The 18 faculty panelists came from a range of institutions, from Cornell to Clemson University, Macalester College, Rochester Institute of Technology and the State University of New York at Cortland. That range was intentional, Hernández said, so that participants could understand the academic experience across different types of institutions.

Aaron Joiner
Jason Koski/University Photography
Aaron Joiner, a third-year graduate student in biochemistry, molecular and cell biology, was one of 77 participants at the Future Professors Institute.

It’s critical for underrepresented would-be faculty to see people like themselves flourishing in the academy, Hernández said. “Nationwide, only two percent of physics Ph.D.s graduating in a particular year are black. It’s hard to be a soloist.
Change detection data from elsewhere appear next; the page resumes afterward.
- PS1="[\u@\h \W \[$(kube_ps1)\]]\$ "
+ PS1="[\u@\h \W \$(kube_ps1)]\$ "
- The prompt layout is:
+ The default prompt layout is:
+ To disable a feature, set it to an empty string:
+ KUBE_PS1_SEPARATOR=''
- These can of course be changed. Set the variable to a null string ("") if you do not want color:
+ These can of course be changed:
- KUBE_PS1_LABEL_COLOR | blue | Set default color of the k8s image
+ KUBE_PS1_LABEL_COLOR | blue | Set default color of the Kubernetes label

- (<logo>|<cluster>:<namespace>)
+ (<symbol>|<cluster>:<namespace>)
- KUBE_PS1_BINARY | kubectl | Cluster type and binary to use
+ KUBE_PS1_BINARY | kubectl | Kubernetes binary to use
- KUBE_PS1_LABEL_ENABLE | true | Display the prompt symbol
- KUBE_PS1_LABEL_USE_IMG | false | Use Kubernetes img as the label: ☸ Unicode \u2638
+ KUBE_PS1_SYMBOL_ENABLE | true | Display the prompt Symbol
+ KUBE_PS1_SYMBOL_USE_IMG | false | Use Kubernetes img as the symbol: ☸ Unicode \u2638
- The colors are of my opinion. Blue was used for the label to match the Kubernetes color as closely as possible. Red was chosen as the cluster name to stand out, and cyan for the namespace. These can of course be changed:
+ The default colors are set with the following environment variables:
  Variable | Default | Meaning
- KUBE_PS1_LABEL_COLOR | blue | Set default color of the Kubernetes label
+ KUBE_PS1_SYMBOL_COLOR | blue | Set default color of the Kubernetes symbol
It’s hard to be the only one,” she said.

 Knuth added, “As the first woman to be hired to the tenure-track faculty in my department at Cornell 30 years ago, I know personally the challenges that can develop when you are bringing different life experiences and perspectives than are held by most (or all) current faculty in a unit. Insights from the Future Professors Institute will help our students anticipate and be better prepared to address these potential challenges proactively.”

Cornell alumni were peppered among the faculty, including plenary speakers Eduardo Peñalver ’94, dean of Cornell Law School; Michael Spencer ’74, M.Eng. ’75, Ph.D. ’80, professor of electrical and computer engineering; and keynote speaker Christine Ortiz, M.S. ’95, Ph.D. ’97, dean of the Graduate School at MIT.

Ortiz encouraged the rapt audience to cultivate resilience in the face of adversity, because success often stems from a series of failures. She pointed out that she, and even Nobel laureates, have a high percentage of rejected publications, grants and proposals. “Success is always paved with a roadway of failures. It’s not that someone is just amazing and has great success. There’s a huge work ethic behind it,” Ortiz said.

She also encouraged participants to be “present and prepared” to take advantage of seemingly small opportunities that can make an enormous difference in one’s career.

That suggestion resonated with Joiner, who learned that lesson as a child, he said.

“Hearing that advice from somebody so successful was a positive reinforcement that some of the things that I’m already doing, that I’m already thinking about, are going to lead me to the right places,” he said.

The institute was sponsored by Cornell’s Graduate School Office of Inclusion and Student Engagement, the Center for the Integration of Research, Teaching and Learning, and the Office of Postdoctoral Studies.